SVD
Singular value decomposition (SVD) decomposes a matrix X into three matrices U, S, and V such that:
X = U*S*V'
The columns of U are mutually orthogonal unit-length vectors (these are called the left singular vectors); the columns of V are mutually orthogonal unit-length vectors (these are called the right singular vectors); and S is a matrix with zeros everywhere except for non-negative values along the diagonal (these values are called the singular values).
% Let's see an example.
X = randn(10,3);
[U,S,V] = svd(X);
figure; setfigurepos([100 100 500 150]);
subplot(1,3,1); imagesc(U'*U); axis image square; colorbar; title('U^TU');
subplot(1,3,2); imagesc(V'*V); axis image square; colorbar; title('V^TV');
subplot(1,3,3); imagesc(S); axis image square; colorbar; title('S');
Notice that U'*U and V'*V are identity matrices.

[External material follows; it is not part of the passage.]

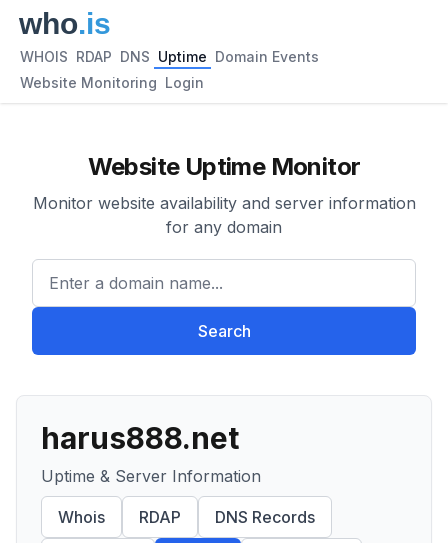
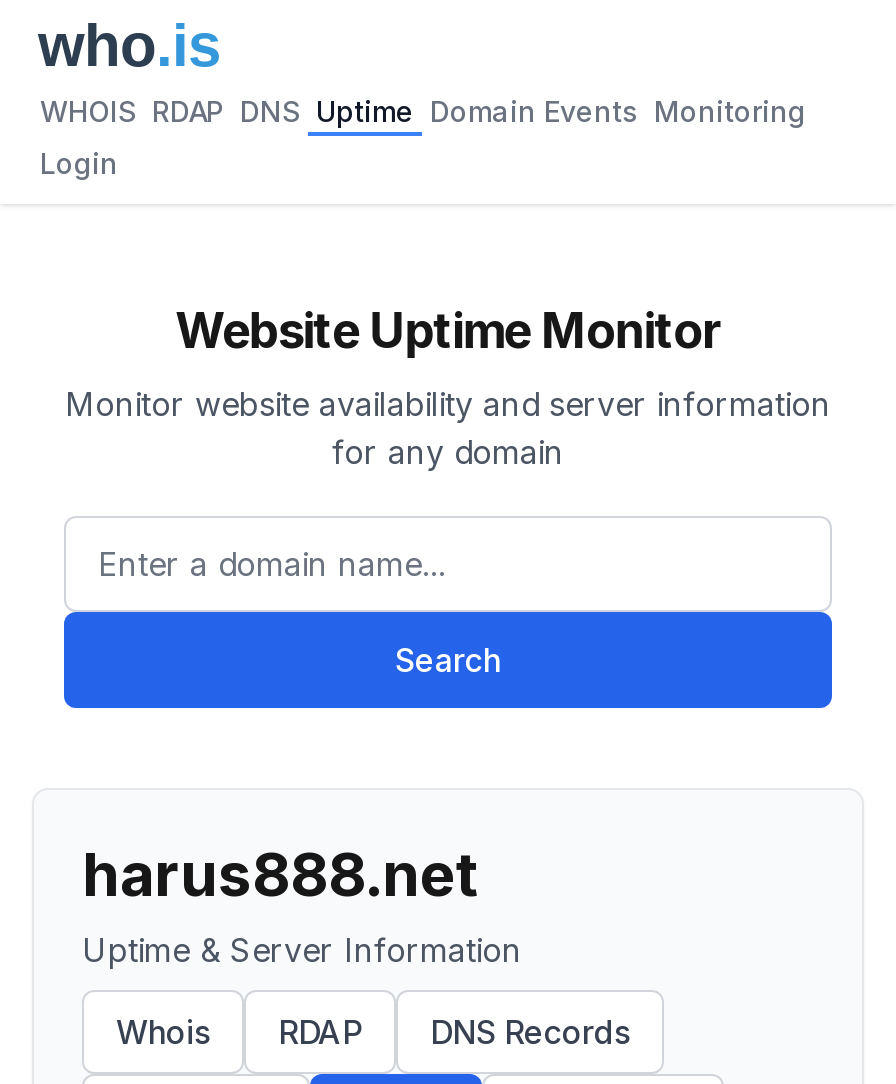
[20,48,319,65] WHOIS RDAP DNS Uptime Domain Events -> [40,94,806,128] WHOIS RDAP DNS Uptime Domain Events Monitoring
[20,74,204,91] Website Monitoring Login -> [40,146,118,180] Login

This makes sense because the sum of the squares of the coordinates of a unit-length vector equals one and because the dot product of orthogonal vectors equals zero.
Covariance matrices
Suppose X represents a set of linear regressors. That is, suppose the dimensions of X are m x n, representing n regressors defined in an m-dimensional space. Then, X'*X is an n x n covariance matrix, representing the covariance of each regressor with each other regressor. (Technically, this is not quite correct: true covariance involves subtracting off the mean of each regressor before calculating the pairwise dot-products and dividing the results by the number of elements in each regressor (m). Nevertheless, it is still useful to think of X'*X as a covariance matrix.)
SVD applied to covariance matrices
SVD provides a useful decomposition of covariance matrices:
X'*X = (U*S*V')'*(U*S*V') = V*S'*U' * U*S*V' = V*S.^2*V'
where S.^2 is a diagonal matrix consisting of zeros everywhere except for non-negative values along the diagonal (these values are the square of the values in the original S matrix).
X'*X is an n x n matrix that can be interpreted as applying a linear operation to n-dimensional space. For instance, suppose we have a vector v with dimensions n x 1. This vector corresponds to a specific point in n-dimensional space. If we calculate (X'*X)*v, we obtain a new vector corresponding to a new point in n-dimensional space.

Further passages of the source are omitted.